▸ What you should do:
Copy all lines holding the word "bottom" from the entries.

▸ Stored data:

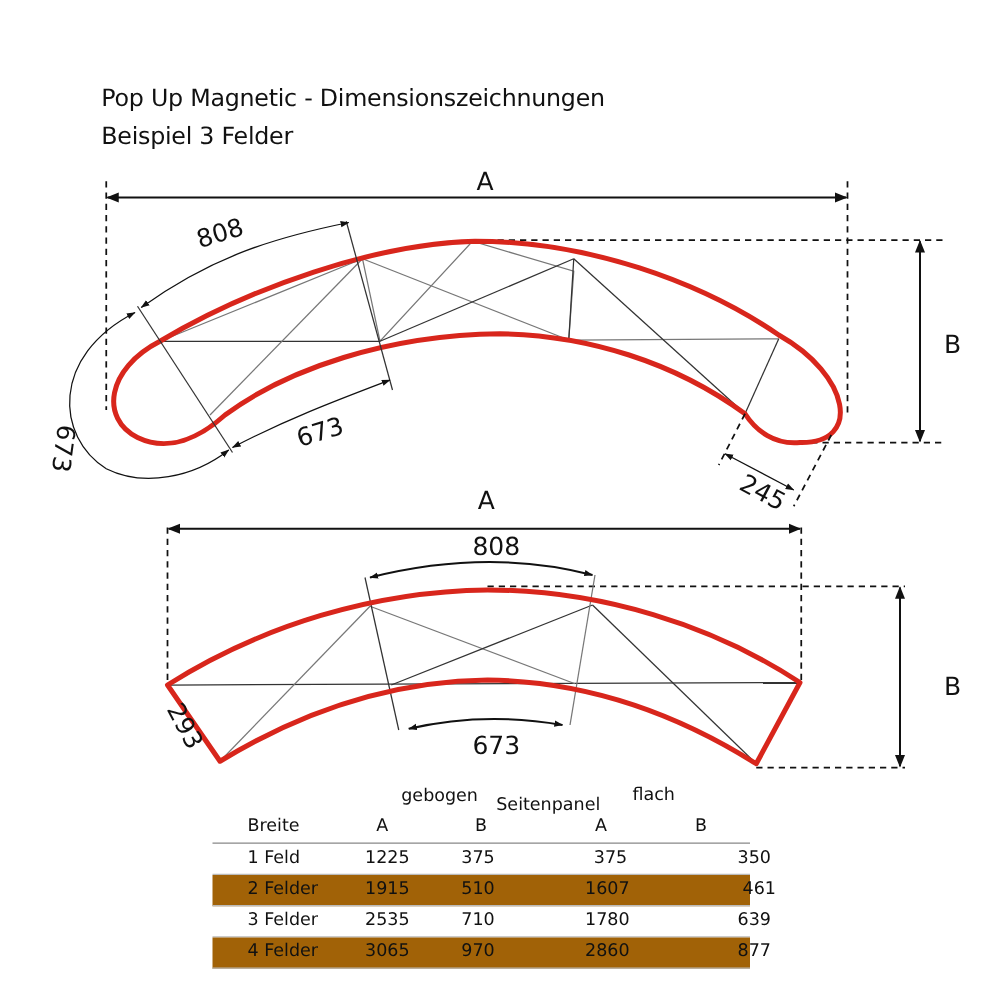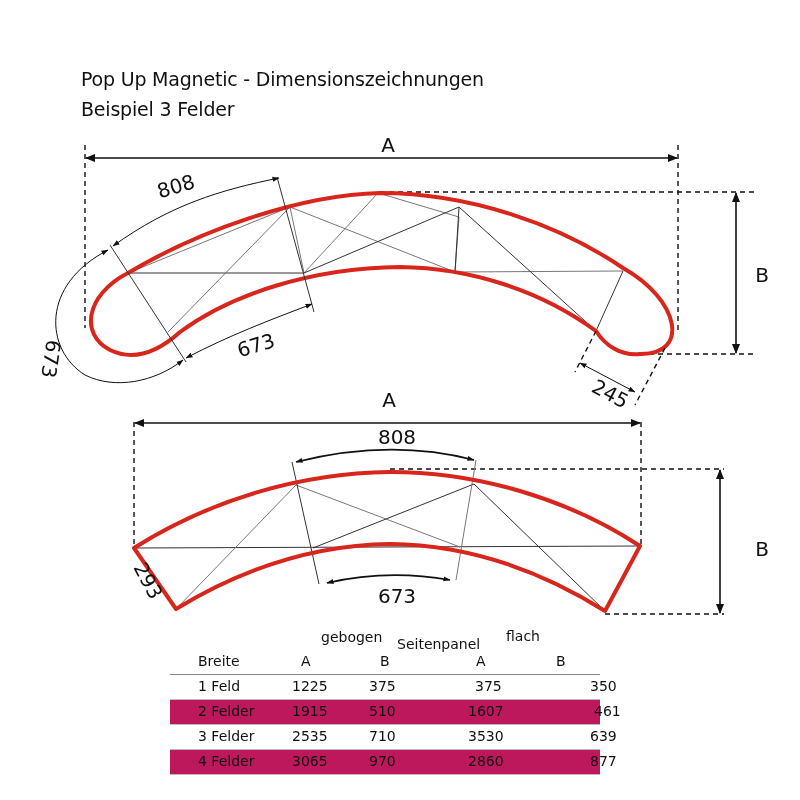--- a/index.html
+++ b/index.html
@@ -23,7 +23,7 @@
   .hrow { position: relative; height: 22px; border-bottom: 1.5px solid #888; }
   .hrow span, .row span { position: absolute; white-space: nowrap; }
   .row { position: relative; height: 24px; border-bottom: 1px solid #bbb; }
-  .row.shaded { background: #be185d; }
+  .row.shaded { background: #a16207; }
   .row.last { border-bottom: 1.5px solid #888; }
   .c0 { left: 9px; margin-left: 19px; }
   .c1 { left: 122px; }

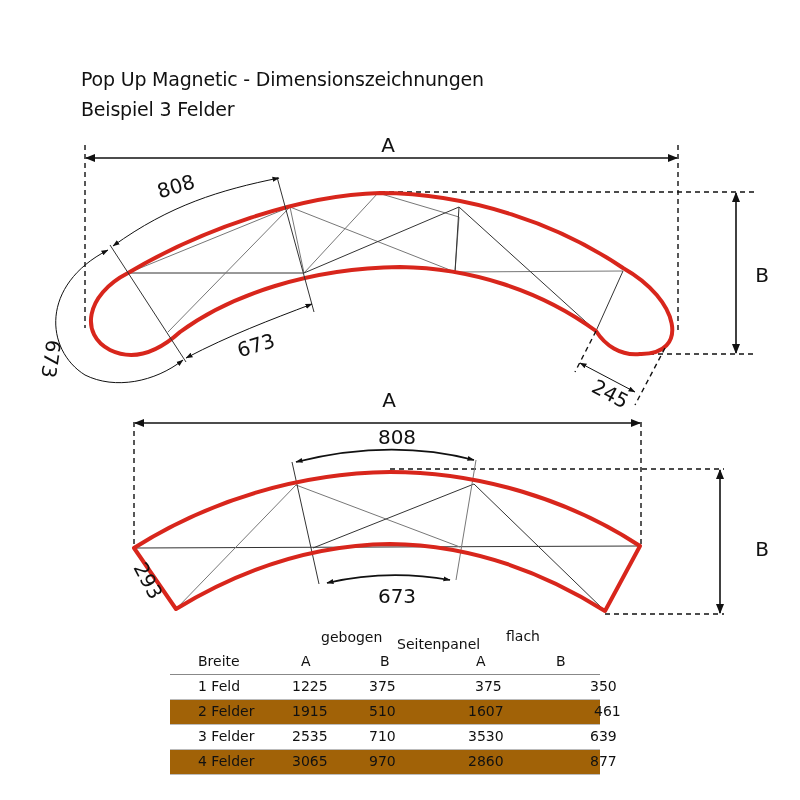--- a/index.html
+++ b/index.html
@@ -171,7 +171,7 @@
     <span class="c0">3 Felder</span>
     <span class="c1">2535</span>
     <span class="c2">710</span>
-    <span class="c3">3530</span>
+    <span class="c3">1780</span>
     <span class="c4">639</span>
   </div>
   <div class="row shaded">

...

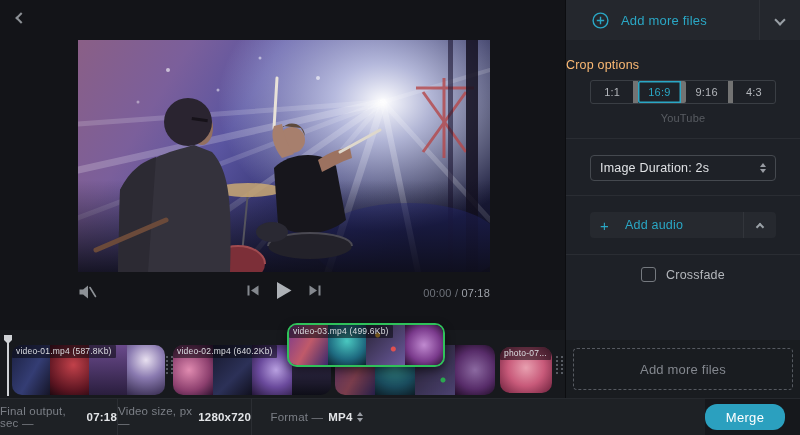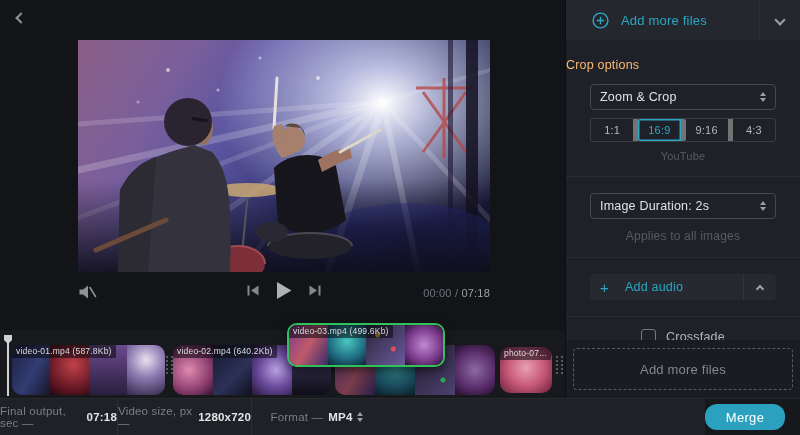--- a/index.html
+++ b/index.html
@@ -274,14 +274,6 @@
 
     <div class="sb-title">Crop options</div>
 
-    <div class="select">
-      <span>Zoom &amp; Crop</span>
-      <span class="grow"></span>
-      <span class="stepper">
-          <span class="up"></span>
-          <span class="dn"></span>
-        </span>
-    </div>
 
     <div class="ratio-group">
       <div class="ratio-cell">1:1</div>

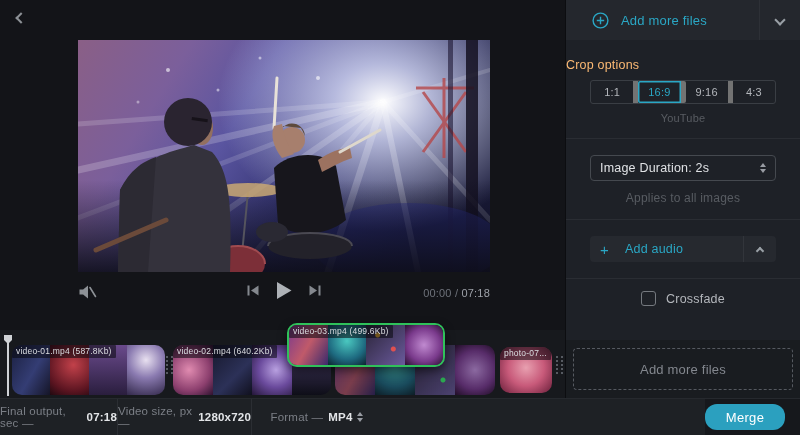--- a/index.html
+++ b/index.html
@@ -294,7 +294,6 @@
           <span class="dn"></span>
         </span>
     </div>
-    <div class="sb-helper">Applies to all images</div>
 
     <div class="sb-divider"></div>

▸ Result for this exercise:
   .hrow { position: relative; height: 22px; border-bottom: 1.5px solid #888; }
   .row { position: relative; height: 24px; border-bottom: 1px solid #bbb; }
   .row.last { border-bottom: 1.5px solid #888; }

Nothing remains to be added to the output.